■ Your instructions ■
Whenever a line of the data below holds the string "PersistenceContext", copy that line.

[Edit difference data]
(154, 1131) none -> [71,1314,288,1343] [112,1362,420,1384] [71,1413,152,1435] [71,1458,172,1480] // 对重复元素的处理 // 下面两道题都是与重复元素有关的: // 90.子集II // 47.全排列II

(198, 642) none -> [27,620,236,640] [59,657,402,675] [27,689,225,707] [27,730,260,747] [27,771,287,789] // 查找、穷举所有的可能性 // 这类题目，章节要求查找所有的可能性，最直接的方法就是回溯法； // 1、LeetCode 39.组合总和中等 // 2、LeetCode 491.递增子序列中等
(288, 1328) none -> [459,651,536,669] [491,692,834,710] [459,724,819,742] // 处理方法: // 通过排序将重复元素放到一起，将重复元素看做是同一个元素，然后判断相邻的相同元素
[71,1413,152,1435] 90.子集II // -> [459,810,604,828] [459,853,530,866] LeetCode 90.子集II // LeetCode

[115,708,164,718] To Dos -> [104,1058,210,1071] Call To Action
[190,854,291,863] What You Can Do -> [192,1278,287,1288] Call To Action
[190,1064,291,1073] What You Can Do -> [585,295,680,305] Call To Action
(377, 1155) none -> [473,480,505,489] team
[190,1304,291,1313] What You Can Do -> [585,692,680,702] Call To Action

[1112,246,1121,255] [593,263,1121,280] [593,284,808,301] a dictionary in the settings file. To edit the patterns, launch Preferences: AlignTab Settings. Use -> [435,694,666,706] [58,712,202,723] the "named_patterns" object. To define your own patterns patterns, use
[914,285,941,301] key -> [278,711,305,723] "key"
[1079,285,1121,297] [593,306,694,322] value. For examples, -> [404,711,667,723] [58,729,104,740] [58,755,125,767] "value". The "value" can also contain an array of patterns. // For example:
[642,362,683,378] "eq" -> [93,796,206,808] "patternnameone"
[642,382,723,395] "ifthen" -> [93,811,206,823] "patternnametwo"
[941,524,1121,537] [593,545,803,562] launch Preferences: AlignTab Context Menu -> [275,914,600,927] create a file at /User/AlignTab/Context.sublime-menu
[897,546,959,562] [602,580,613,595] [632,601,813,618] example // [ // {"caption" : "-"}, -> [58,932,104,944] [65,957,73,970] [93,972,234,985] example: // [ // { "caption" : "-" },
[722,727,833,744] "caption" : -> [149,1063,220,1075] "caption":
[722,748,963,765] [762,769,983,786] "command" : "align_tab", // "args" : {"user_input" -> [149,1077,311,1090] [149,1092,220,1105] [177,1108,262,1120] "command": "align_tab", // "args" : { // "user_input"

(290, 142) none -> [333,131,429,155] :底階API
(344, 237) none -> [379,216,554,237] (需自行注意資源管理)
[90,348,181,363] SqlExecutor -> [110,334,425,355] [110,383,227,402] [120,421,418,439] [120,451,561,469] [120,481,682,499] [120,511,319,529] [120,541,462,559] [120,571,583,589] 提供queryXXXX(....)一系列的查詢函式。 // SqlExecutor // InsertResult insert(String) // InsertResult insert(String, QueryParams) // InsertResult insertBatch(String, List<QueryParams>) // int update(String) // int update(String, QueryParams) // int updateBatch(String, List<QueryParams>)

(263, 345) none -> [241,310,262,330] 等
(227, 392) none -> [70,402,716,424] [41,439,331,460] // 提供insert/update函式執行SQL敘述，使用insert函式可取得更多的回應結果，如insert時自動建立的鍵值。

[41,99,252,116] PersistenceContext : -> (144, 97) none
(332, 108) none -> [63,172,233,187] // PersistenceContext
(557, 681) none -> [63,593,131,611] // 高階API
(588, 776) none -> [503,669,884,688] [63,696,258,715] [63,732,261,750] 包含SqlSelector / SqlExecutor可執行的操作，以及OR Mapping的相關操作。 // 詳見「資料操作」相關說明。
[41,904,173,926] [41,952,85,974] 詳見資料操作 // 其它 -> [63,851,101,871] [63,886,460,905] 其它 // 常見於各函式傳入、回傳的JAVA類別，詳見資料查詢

■ Answer space ■
[41,99,252,116] PersistenceContext : -> (144, 97) none
(332, 108) none -> [63,172,233,187] // PersistenceContext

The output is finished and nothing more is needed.